## Supplied records
-*-*-
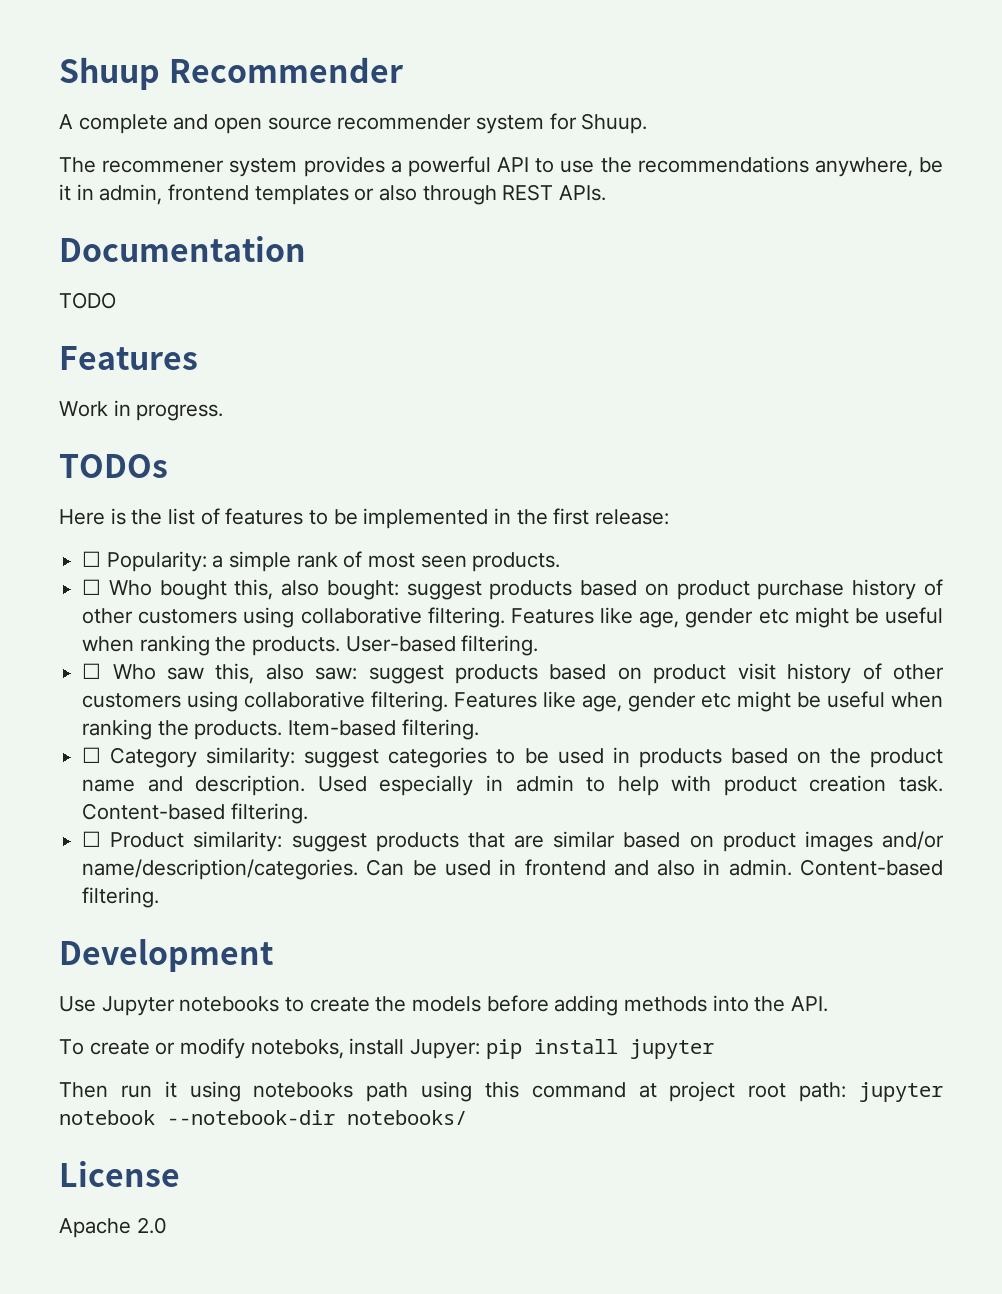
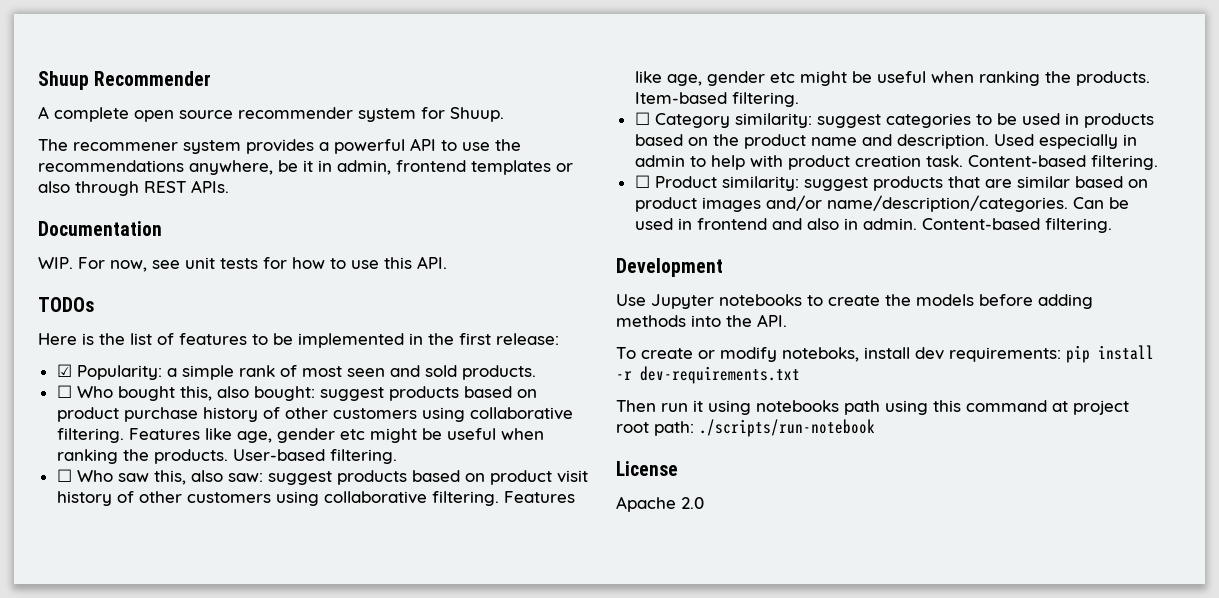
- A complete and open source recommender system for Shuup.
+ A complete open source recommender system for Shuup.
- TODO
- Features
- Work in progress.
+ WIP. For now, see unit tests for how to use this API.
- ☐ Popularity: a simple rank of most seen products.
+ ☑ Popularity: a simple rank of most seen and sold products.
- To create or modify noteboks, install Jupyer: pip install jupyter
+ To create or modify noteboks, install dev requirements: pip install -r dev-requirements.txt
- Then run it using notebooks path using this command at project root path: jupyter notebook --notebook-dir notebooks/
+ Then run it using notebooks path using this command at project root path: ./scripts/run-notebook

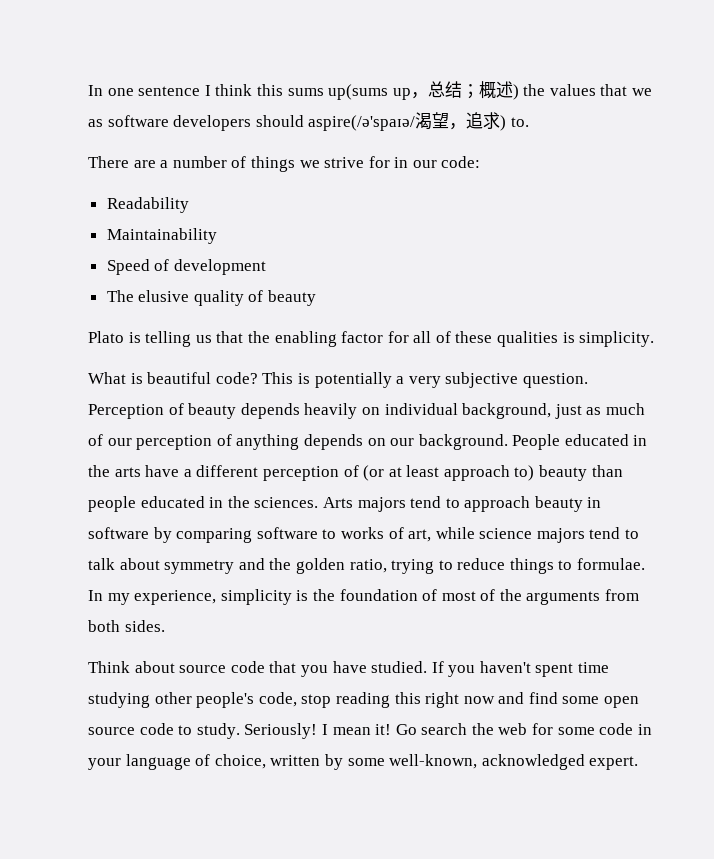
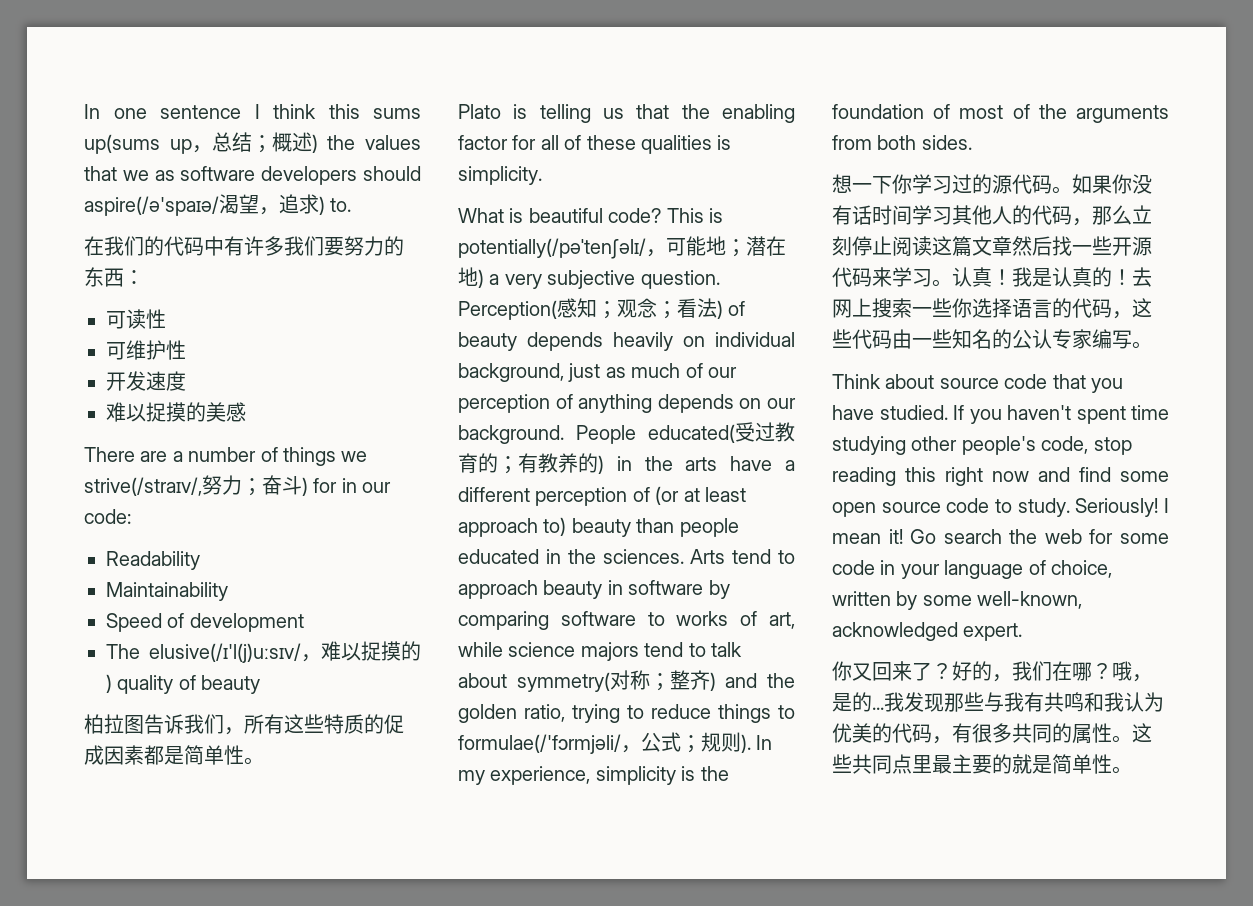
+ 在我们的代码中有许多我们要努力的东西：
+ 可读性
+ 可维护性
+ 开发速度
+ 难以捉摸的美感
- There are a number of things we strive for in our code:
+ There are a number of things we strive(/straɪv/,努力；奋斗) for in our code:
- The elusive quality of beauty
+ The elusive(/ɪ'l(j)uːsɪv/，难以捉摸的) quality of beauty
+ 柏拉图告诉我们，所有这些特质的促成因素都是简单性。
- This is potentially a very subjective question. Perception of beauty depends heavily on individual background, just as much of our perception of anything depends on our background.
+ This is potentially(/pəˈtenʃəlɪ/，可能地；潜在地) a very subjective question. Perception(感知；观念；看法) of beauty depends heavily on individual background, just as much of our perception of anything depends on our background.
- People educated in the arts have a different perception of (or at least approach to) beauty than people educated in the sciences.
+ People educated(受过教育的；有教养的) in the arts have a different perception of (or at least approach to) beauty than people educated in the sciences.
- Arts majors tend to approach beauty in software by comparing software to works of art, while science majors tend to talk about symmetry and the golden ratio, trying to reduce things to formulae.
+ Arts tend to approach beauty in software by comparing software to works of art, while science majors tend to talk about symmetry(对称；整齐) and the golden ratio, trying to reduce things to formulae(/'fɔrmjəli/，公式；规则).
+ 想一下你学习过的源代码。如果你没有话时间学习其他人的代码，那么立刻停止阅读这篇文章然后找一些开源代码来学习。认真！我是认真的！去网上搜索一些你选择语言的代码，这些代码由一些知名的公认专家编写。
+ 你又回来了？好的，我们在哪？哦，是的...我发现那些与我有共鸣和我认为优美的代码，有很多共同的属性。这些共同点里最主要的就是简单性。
-*-*-
## Problem requirements
The records above must be echoed exactly, minus their pictures.

## Final answer
- A complete and open source recommender system for Shuup.
+ A complete open source recommender system for Shuup.
- TODO
- Features
- Work in progress.
+ WIP. For now, see unit tests for how to use this API.
- ☐ Popularity: a simple rank of most seen products.
+ ☑ Popularity: a simple rank of most seen and sold products.
- To create or modify noteboks, install Jupyer: pip install jupyter
+ To create or modify noteboks, install dev requirements: pip install -r dev-requirements.txt
- Then run it using notebooks path using this command at project root path: jupyter notebook --notebook-dir notebooks/
+ Then run it using notebooks path using this command at project root path: ./scripts/run-notebook

+ 在我们的代码中有许多我们要努力的东西：
+ 可读性
+ 可维护性
+ 开发速度
+ 难以捉摸的美感
- There are a number of things we strive for in our code:
+ There are a number of things we strive(/straɪv/,努力；奋斗) for in our code:
- The elusive quality of beauty
+ The elusive(/ɪ'l(j)uːsɪv/，难以捉摸的) quality of beauty
+ 柏拉图告诉我们，所有这些特质的促成因素都是简单性。
- This is potentially a very subjective question. Perception of beauty depends heavily on individual background, just as much of our perception of anything depends on our background.
+ This is potentially(/pəˈtenʃəlɪ/，可能地；潜在地) a very subjective question. Perception(感知；观念；看法) of beauty depends heavily on individual background, just as much of our perception of anything depends on our background.
- People educated in the arts have a different perception of (or at least approach to) beauty than people educated in the sciences.
+ People educated(受过教育的；有教养的) in the arts have a different perception of (or at least approach to) beauty than people educated in the sciences.
- Arts majors tend to approach beauty in software by comparing software to works of art, while science majors tend to talk about symmetry and the golden ratio, trying to reduce things to formulae.
+ Arts tend to approach beauty in software by comparing software to works of art, while science majors tend to talk about symmetry(对称；整齐) and the golden ratio, trying to reduce things to formulae(/'fɔrmjəli/，公式；规则).
+ 想一下你学习过的源代码。如果你没有话时间学习其他人的代码，那么立刻停止阅读这篇文章然后找一些开源代码来学习。认真！我是认真的！去网上搜索一些你选择语言的代码，这些代码由一些知名的公认专家编写。
+ 你又回来了？好的，我们在哪？哦，是的...我发现那些与我有共鸣和我认为优美的代码，有很多共同的属性。这些共同点里最主要的就是简单性。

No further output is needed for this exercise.